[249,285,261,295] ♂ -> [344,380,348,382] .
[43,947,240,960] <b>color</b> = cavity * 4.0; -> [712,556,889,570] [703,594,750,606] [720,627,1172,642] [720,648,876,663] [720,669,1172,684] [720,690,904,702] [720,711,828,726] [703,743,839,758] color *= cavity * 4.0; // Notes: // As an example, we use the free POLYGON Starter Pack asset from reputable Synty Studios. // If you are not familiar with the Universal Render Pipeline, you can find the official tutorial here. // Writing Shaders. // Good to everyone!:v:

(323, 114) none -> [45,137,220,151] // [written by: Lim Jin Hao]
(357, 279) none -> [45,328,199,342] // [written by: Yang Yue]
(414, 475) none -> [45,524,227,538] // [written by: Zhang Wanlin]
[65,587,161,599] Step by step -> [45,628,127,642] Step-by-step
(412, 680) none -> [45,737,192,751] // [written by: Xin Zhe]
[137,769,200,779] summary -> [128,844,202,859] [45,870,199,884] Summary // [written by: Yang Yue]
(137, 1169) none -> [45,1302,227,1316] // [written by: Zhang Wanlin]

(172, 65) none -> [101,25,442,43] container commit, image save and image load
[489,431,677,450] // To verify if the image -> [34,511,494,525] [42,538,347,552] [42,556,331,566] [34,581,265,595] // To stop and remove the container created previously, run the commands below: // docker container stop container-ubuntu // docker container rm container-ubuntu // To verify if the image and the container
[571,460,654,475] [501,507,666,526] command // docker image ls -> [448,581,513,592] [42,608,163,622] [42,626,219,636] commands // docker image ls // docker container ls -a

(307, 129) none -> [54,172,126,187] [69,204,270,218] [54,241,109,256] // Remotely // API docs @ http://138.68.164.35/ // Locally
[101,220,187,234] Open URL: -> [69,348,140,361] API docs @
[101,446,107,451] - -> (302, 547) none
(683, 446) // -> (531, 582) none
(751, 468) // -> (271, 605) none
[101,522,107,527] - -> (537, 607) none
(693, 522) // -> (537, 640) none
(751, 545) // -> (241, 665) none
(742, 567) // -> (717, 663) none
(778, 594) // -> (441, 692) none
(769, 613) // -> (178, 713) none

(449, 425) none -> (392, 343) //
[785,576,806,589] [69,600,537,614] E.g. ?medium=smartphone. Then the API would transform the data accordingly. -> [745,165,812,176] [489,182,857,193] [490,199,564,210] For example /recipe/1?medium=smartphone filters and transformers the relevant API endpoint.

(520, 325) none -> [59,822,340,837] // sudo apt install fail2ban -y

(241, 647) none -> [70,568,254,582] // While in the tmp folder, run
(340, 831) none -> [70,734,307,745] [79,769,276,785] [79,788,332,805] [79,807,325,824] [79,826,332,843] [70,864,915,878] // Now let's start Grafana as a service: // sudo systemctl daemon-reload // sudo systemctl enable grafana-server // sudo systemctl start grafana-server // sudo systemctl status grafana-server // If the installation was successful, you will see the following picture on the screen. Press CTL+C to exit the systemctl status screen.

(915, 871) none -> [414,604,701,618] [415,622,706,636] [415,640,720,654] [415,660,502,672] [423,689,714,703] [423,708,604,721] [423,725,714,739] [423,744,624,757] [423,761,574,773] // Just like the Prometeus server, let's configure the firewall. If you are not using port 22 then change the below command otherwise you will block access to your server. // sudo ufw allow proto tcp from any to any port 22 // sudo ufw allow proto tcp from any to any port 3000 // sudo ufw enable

....

Return a copy of every line in the records that includes the string "commands".

§ **Your solution**
[489,431,677,450] // To verify if the image -> [34,511,494,525] [42,538,347,552] [42,556,331,566] [34,581,265,595] // To stop and remove the container created previously, run the commands below: // docker container stop container-ubuntu // docker container rm container-ubuntu // To verify if the image and the container
[571,460,654,475] [501,507,666,526] command // docker image ls -> [448,581,513,592] [42,608,163,622] [42,626,219,636] commands // docker image ls // docker container ls -a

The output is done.